The county's five towns are Changning, Guanghua, Taitou, Guantou, and Xibo.

The county's five townships are Shuanghe Township, Guanwangmiao Township, Weizhuang Township, Xijiaokou Township, and Zaoling Township.

== Economy ==
The county is home to a large coal field, which covers 1600 km2 of the county's area. Said coal field is estimated to have 15.3 billion tons of coal in reserve.

Xiangning also has a number of tourist sights, such as the Xiangning Thousand Buddha Cave, Yunqiu Mountain (云丘山 (雲丘山)), and a number of temples and pagodas.

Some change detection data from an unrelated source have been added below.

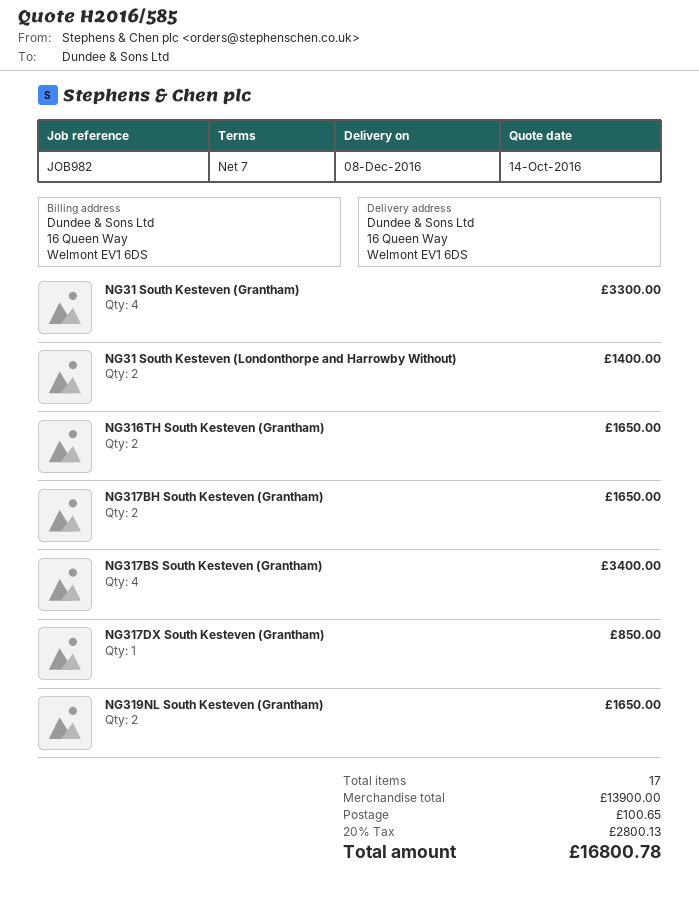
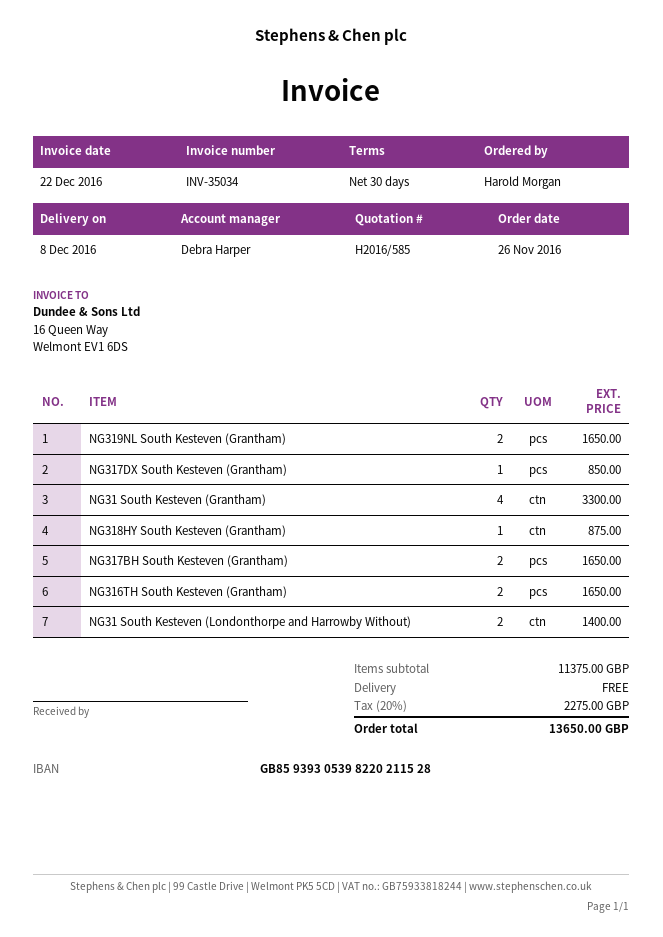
payment terms: 7 days -> 30 days
NG317BS South Kesteven (Grantham): 4 for 3400.00 -> none
NG318HY South Kesteven (Grantham): none -> 1 for 875.00
subtotal: 13900.00 -> 11375.00
shipping: 100.65 -> 0.00
tax: 20% = 2800.13 -> 20% = 2275.00
total: 16800.78 -> 13650.00

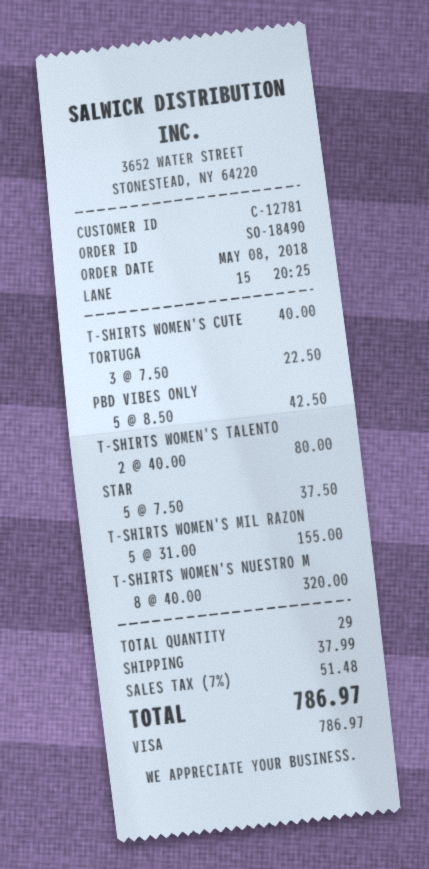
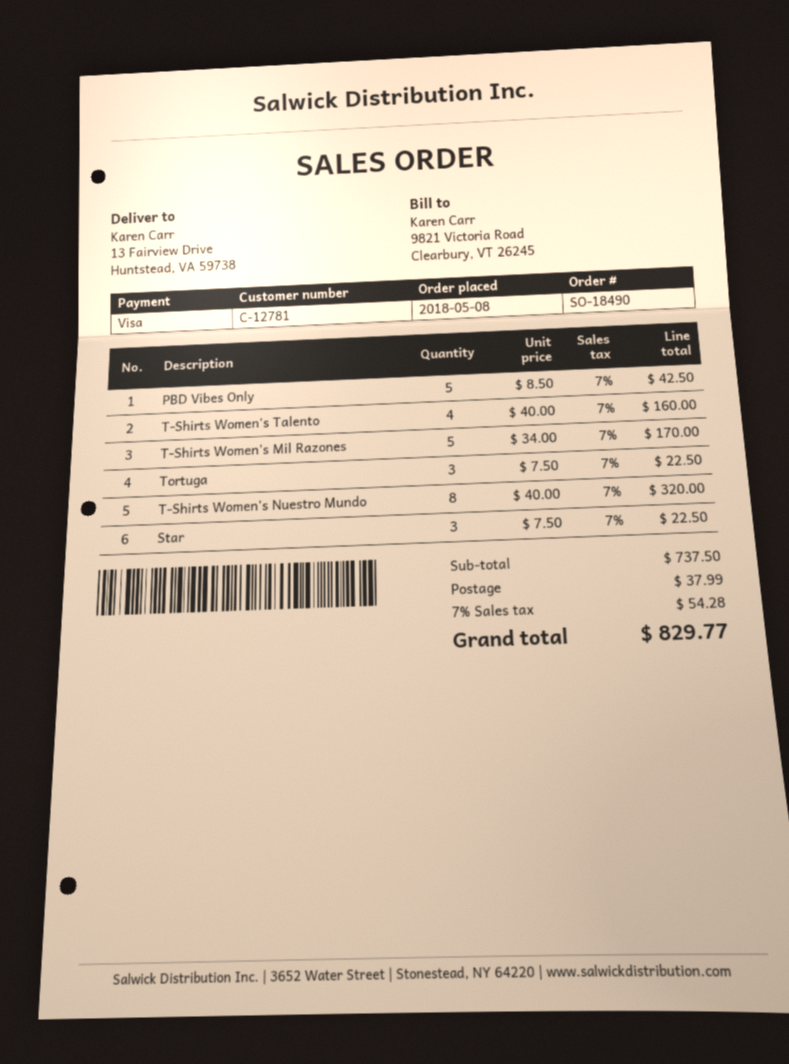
T-SHIRTS WOMEN'S CUTE: 1 x 40.00 = 40.00 -> none
T-SHIRTS WOMEN'S TALENTO: 2 x 40.00 = 80.00 -> 4 x 40.00 = 160.00
STAR: 5 x 7.50 = 37.50 -> 3 x 7.50 = 22.50
T-SHIRTS WOMEN'S MIL RAZON: 5 x 31.00 = 155.00 -> 5 x 34.00 = 170.00
tax: 7% = 51.48 -> 7% = 54.28
total: 786.97 -> 829.77

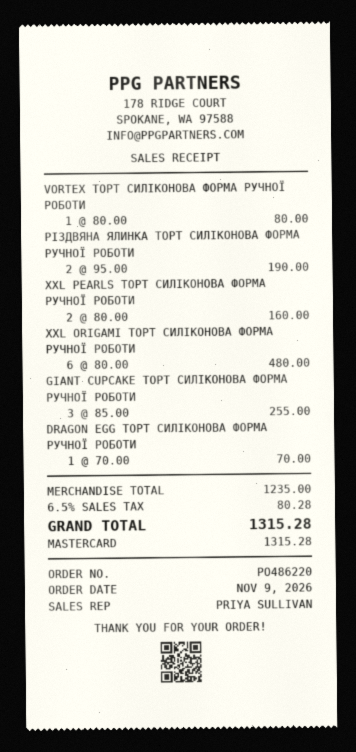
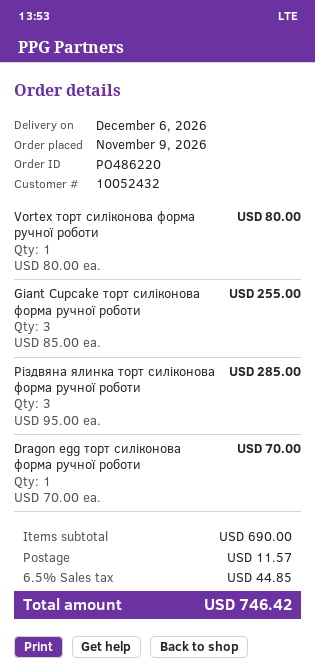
РІЗДВЯНА ЯЛИНКА ТОРТ СИЛІКОНОВА ФОРМА РУЧНОЇ РОБОТИ: 2 x 95.00 = 190.00 -> 3 x 95.00 = 285.00
XXL PEARLS ТОРТ СИЛІКОНОВА ФОРМА РУЧНОЇ РОБОТИ: 2 x 80.00 = 160.00 -> none
XXL ORIGAMI ТОРТ СИЛІКОНОВА ФОРМА РУЧНОЇ РОБОТИ: 6 x 80.00 = 480.00 -> none
subtotal: 1235.00 -> 690.00
shipping: none -> 11.57
tax: 6.5% = 80.28 -> 6.5% = 44.85
total: 1315.28 -> 746.42

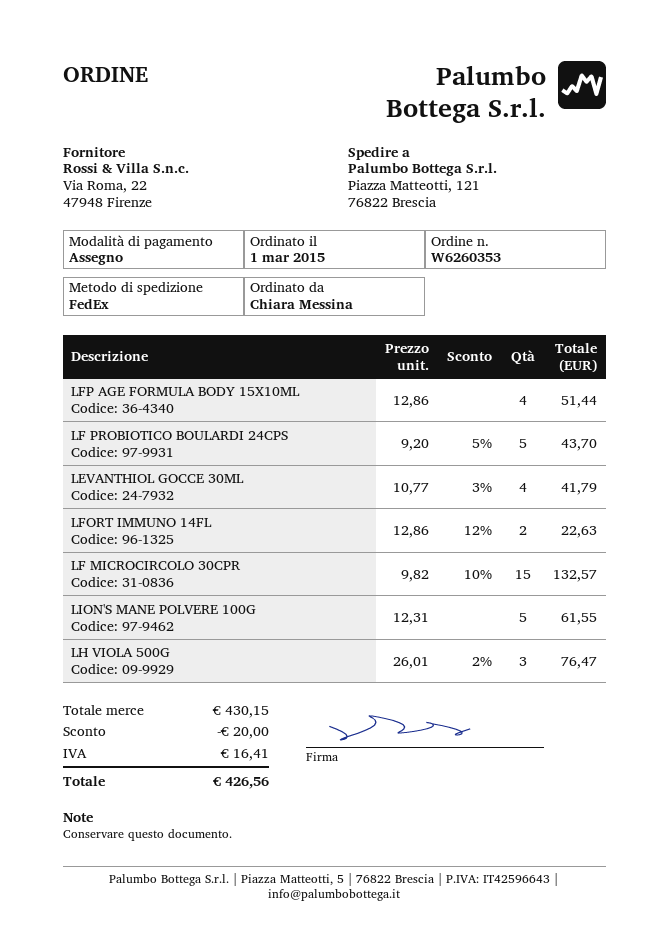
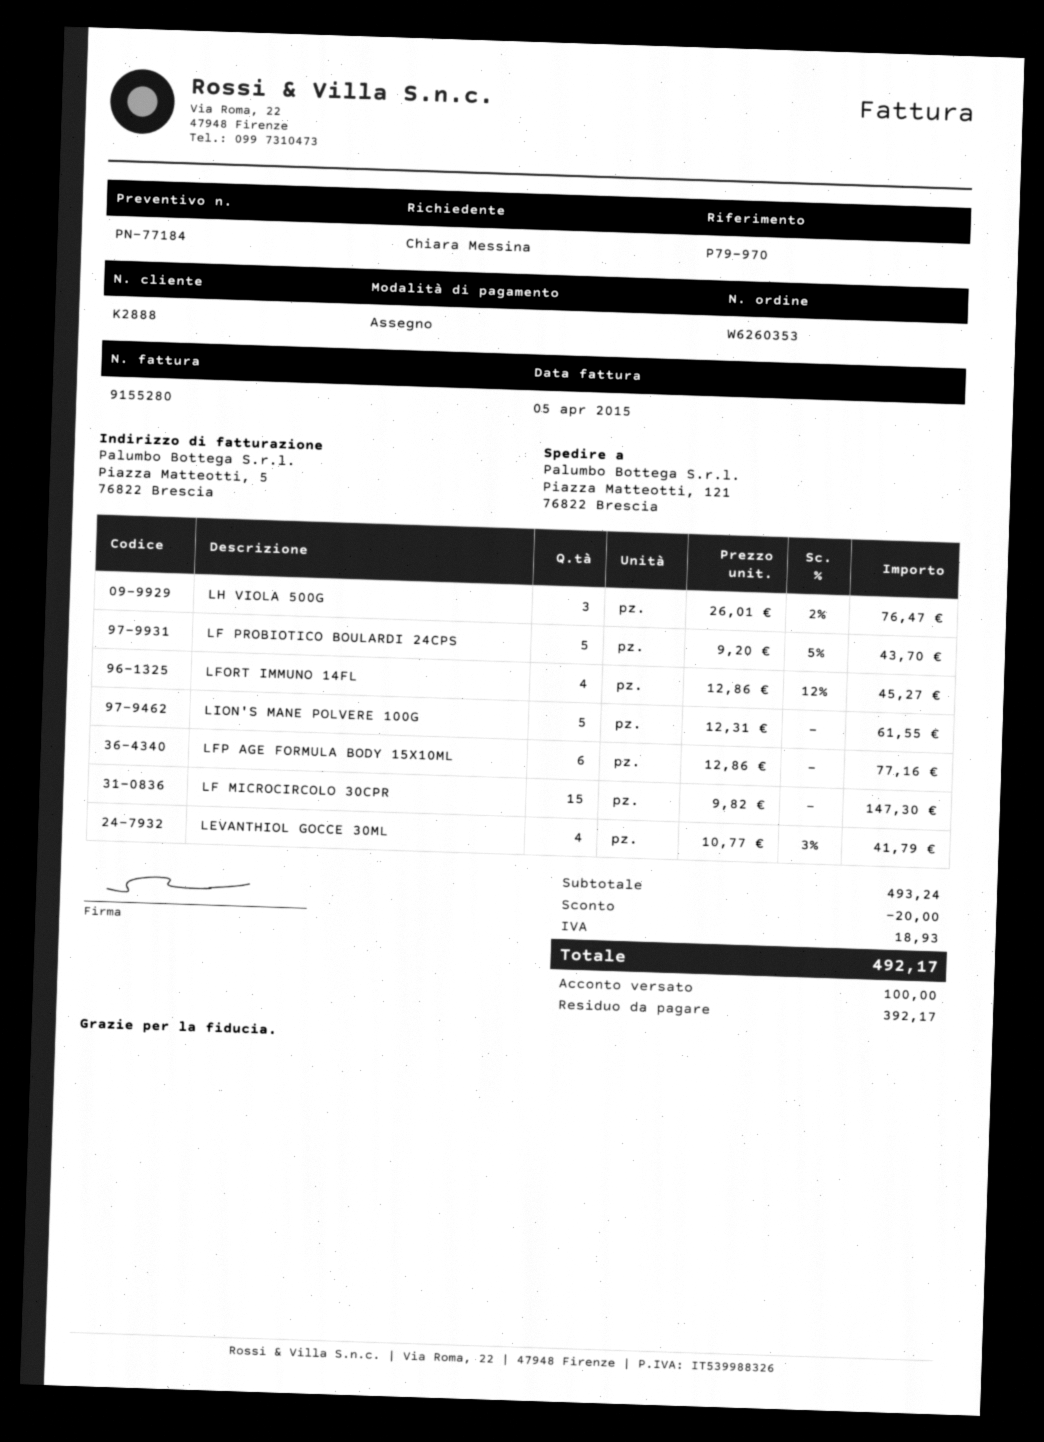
LFP AGE FORMULA BODY 15X10ML: 4 x 12.86 = 51.44 -> 6 x 12.86 = 77.16
LFORT IMMUNO 14FL: 2 x 12.86 - 12% = 22.63 -> 4 x 12.86 - 12% = 45.27
LF MICROCIRCOLO 30CPR: 15 x 9.82 - 10% = 132.57 -> 15 x 9.82 = 147.30
subtotal: 430.15 -> 493.24
tax: 16.41 -> 18.93
total: 426.56 -> 492.17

Major agricultural products from Xiangning include Zanthoxylum, apples, walnuts, Chinese yams, Elaeagnus mollis, and wine.

== Transportation ==
National Highway 209 and National Highway 309 both run through the county, as well as three provincial highways.